- Born: Joseph Anthony Amabile April 12, 1986 (age 40) Chicago, Illinois
- Occupations: Television personality; Podcast host;
- Years active: 2018–present
- Known for: The Bachelorette Bachelor in Paradise
- Spouse: Serena Pitt ​(m. 2022)​

= Joe Amabile =

American television personality

Joseph Anthony Amabile also known as “Grocery Store Joe” (born April 12, 1986) is an American reality television personality. He is best known for his appearances on The Bachelorette and Bachelor in Paradise.

== Early life and education ==
Amabile was born on April 12, 1986, in Chicago, Illinois, to an Italian father and an Italian/Norwegian mother. He attended Holy Cross High School. He has one brother.

== Career ==
Amabile was a co-owner of Eric's Food Center in Chicago, Illinois, which earned him the nickname "Grocery Store Joe" when he appeared on The Bachelorette.

He hosted a podcast with Natasha Parker and Tia Booth called Click Bait with Bachelor Nation until May 2023. He currently hosts the Bachelor Happy Hour podcast with Serena Pitt.

=== The Bachelorette ===

Amabile was a contestant on Becca Kufrin's season of The Bachelorette.
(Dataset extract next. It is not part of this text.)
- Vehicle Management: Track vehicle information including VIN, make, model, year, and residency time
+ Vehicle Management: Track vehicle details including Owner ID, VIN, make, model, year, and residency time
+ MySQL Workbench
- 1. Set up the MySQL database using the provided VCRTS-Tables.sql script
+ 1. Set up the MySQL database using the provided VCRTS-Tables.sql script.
He was eliminated night 1.

=== Bachelor in Paradise ===

Amabile appeared on season 5 of Bachelor in Paradise in 2018. He split from his partner Kendall Long week 5. They got back together after filming wrapped and were together until January 2020. He returned for season 7 of Bachelor in Paradise in 2021. He proposed to Serena Pitt in the finale.

=== Dancing with the Stars ===

Amabile was announced as one of the celebrities to compete on season 27 of Dancing with the Stars. He was partnered with professional dancer Jenna Johnson. During week 4, another The Bachelorette cast member, Jordan Kimball, appeared in their dance for Trio's Night. They were eliminated on November 12, 2018, tying for 5th place. They performed their Trio Night routine in the finale with Jenna's husband Valentin Chmerkovskiy taking Jordan's place. Other Bachelor Nation alums danced with them as well including Wells Adams, Nick Viall, Eric Bigger, and Dean Unglert.

== Personal life ==
Amabile was in a relationship with Kendall Long from July 2018 to January 2020.
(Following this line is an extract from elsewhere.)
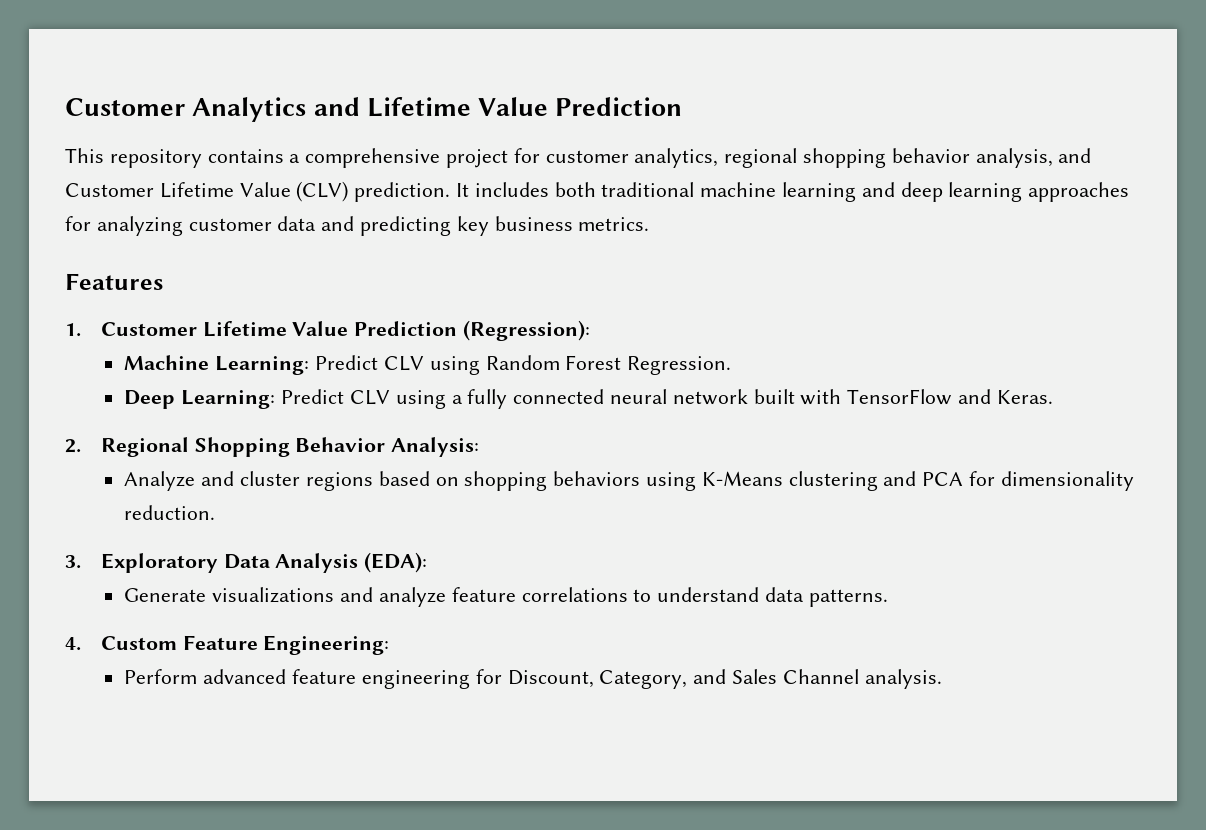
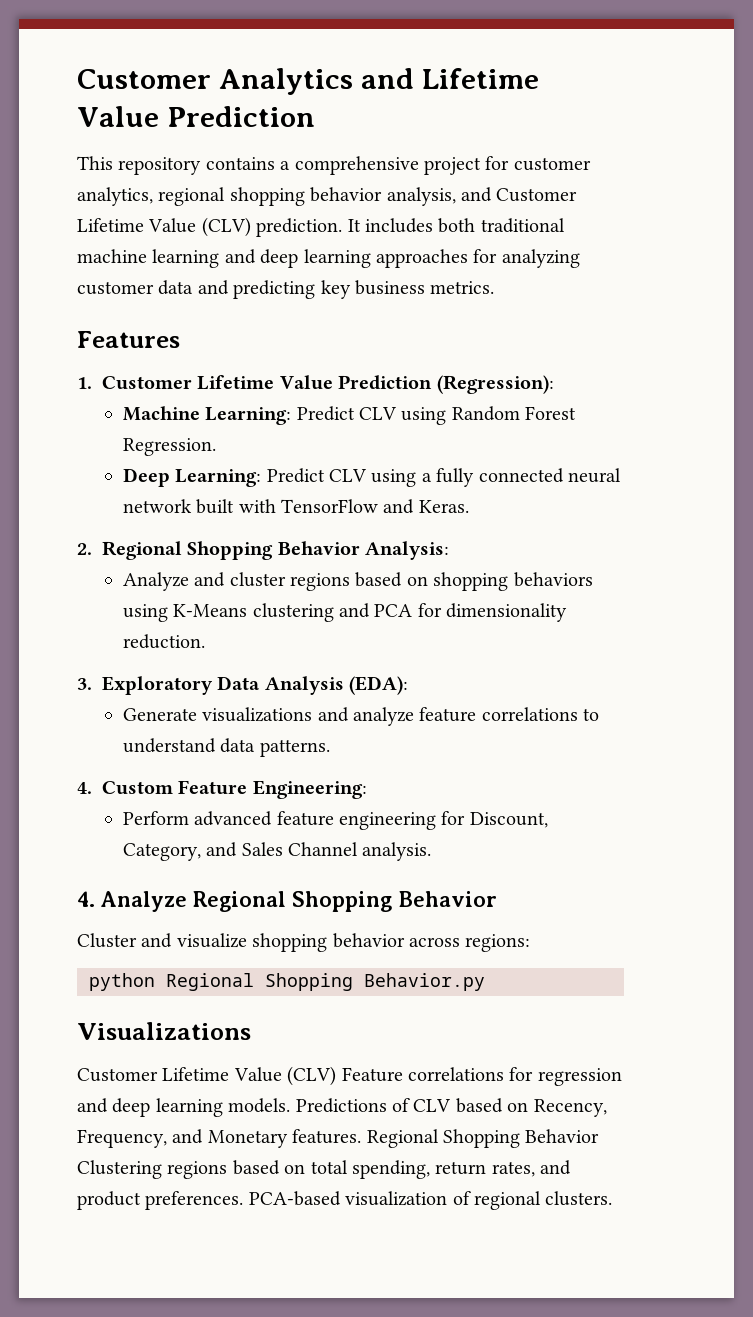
+ 4. Analyze Regional Shopping Behavior
+ Cluster and visualize shopping behavior across regions:
+ python Regional Shopping Behavior.py
+ Visualizations
+ Customer Lifetime Value (CLV) Feature correlations for regression and deep learning models. Predictions of CLV based on Recency, Frequency, and Monetary features. Regional Shopping Behavior Clustering regions based on total spending, return rates, and product preferences. PCA-based visualization of regional clusters.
Amabile got engaged to Serena Pitt on June 26, 2021. They moved to New York City together in April 2022. They got married on October 27, 2022. They had their official wedding ceremony on September 2, 2023, in Charleston, South Carolina.

In July 2026, Amabile revealed that doctors discovered what appears to be an early-stage brain tumor after he underwent a full-body scan at Prenuvo.